WWE knew it was in for a tough ratings night on 15 October, when SmackDown was pre-empted from FOX to FS1 due to Major League Baseball coverage. FS1, a more obscure and harder-to-find channel than SmackDown's usual home, had hosted notable viewership drops in the past, including one from 2.210 million to 1.033 million in December 2020. A similar one-week decline was to be expired this time around.
A transparent attempt at saving face and doing what they thought would ensure SmackDown stayed above AEW Rampage in the key 18-49 demographic. WWE "Supersized" SmackDown, adding an extra 30 minutes, commercial-free, to go head-to-head with AEW's secondary product. They loaded it with stars, too. Sasha Banks has been a proven quarter-hour ratings draw for years. She wrestled Becky Lynch on the extra half-hour, which also featured WWE's two biggest male stars, Roman Reigns and Brock Lesnar, in a contract signing.

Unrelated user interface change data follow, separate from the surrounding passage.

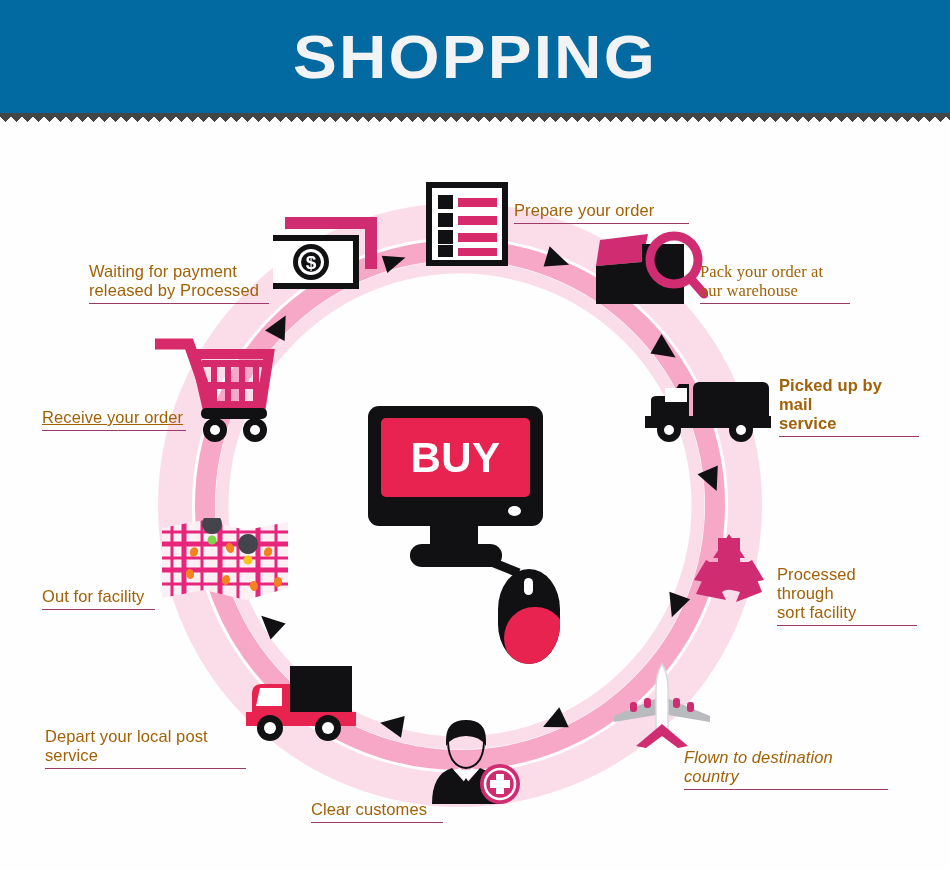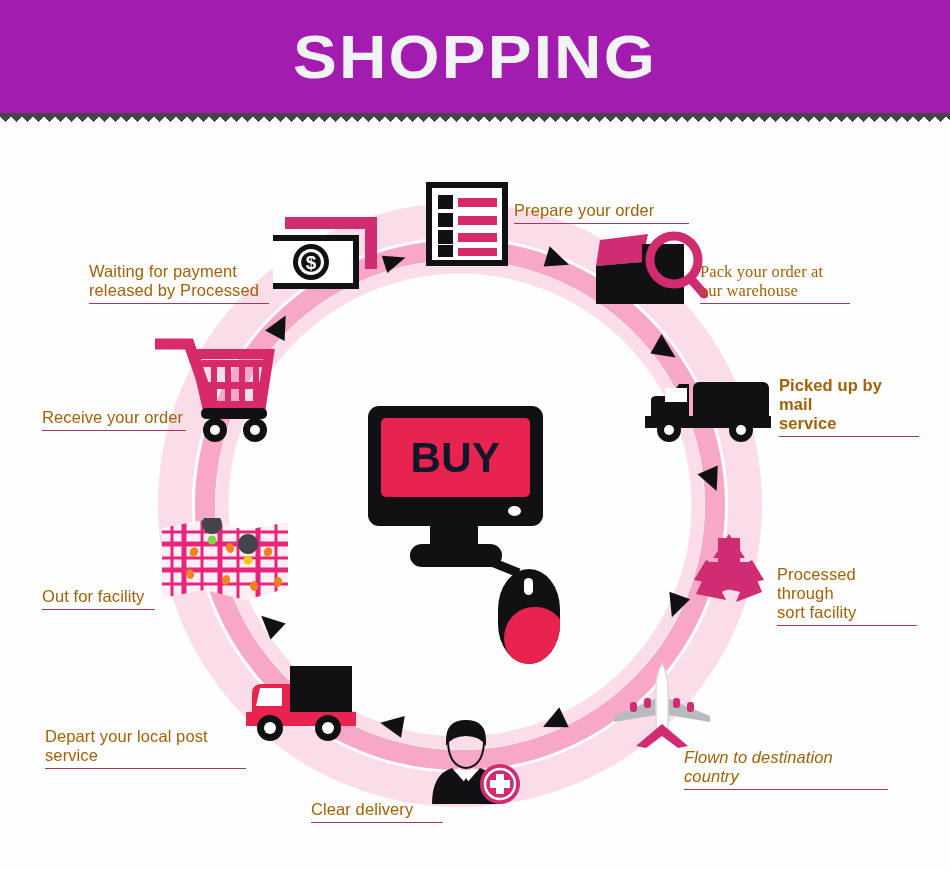"SHOPPING" .header { background: #a21caf -> #0369a1 }
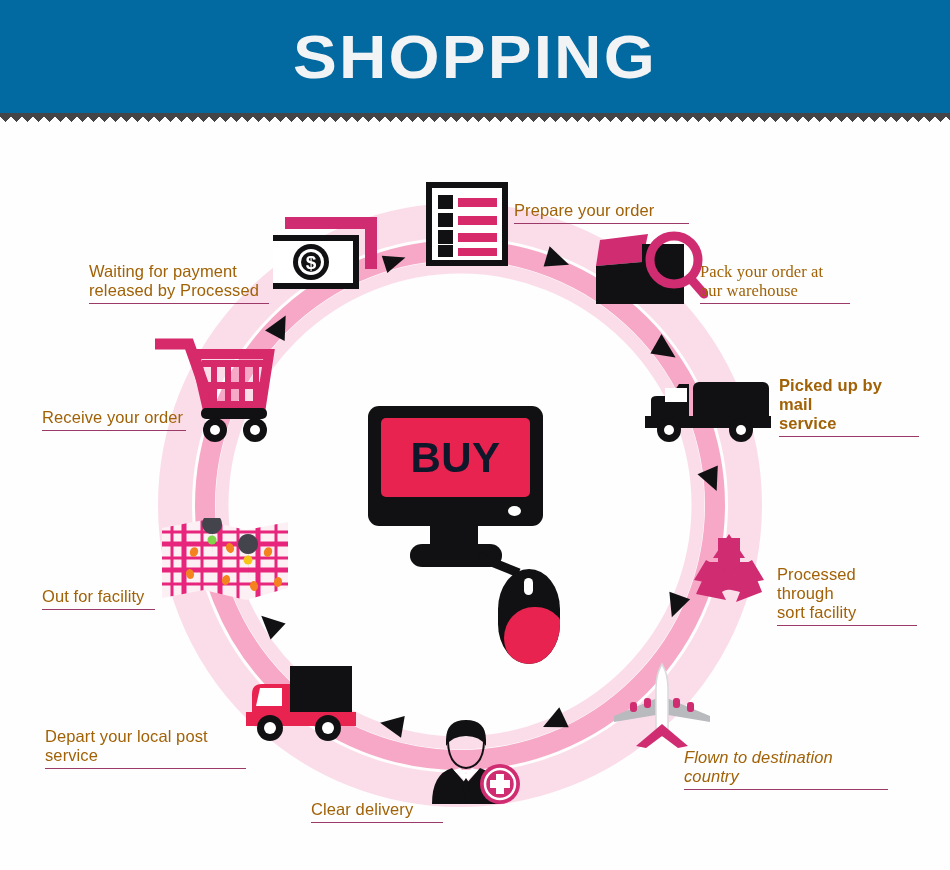"Receive your order" div.label { text-decoration: none -> underline }
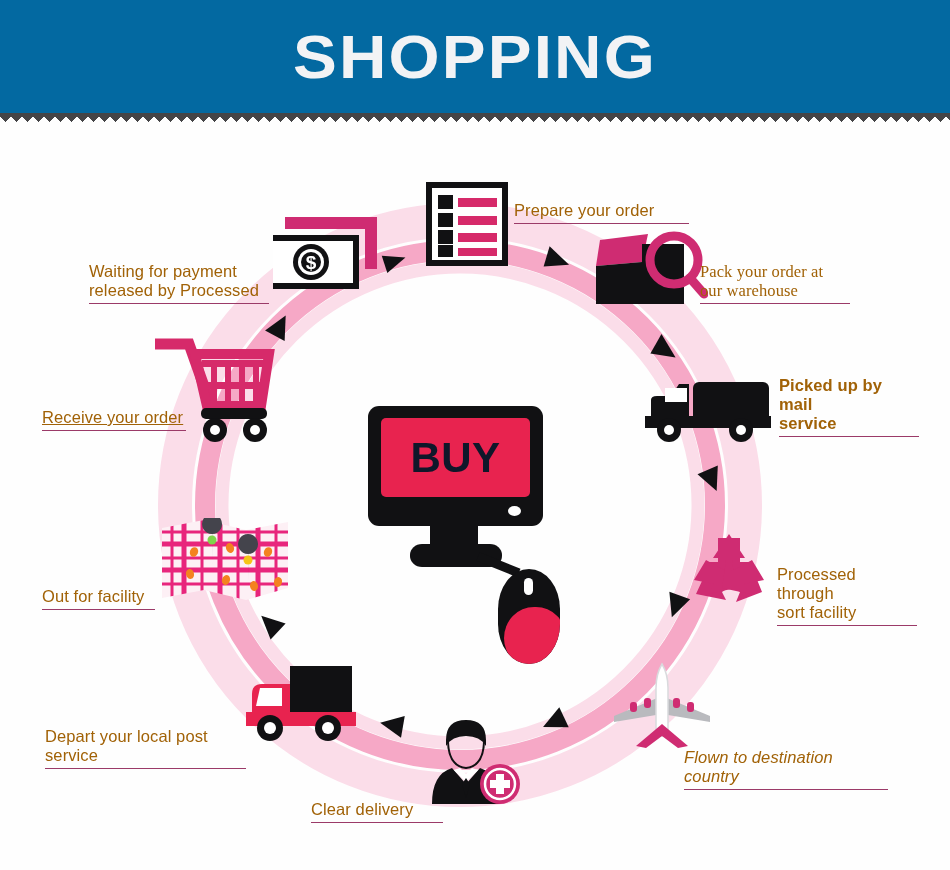"BUY" .mon-screen span { color: #0f172a -> #ffffff }
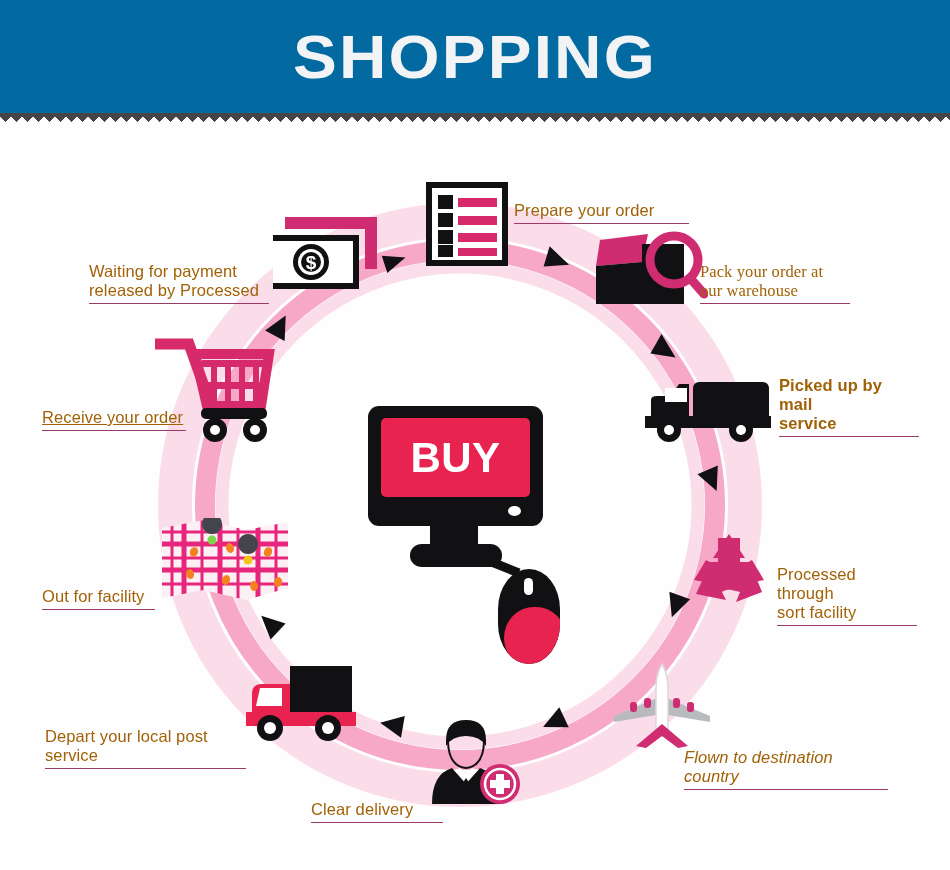"Clear delivery" span { text: delivery -> customes }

Beyond attempting to stifle AEW, there was no reason for SmackDown's extra half-hour.
It backfired.
Rampage's 313,000 P18-49 viewers were just one short of SmackDown's 314,000 across the full broadcasts, but the extra 30 minutes - with Banks, Lynch, Reigns, and Lesnar - was AEW's. SmackDown was outdone 328,000 to 285,000 across that period.
And yet WWE came back for more...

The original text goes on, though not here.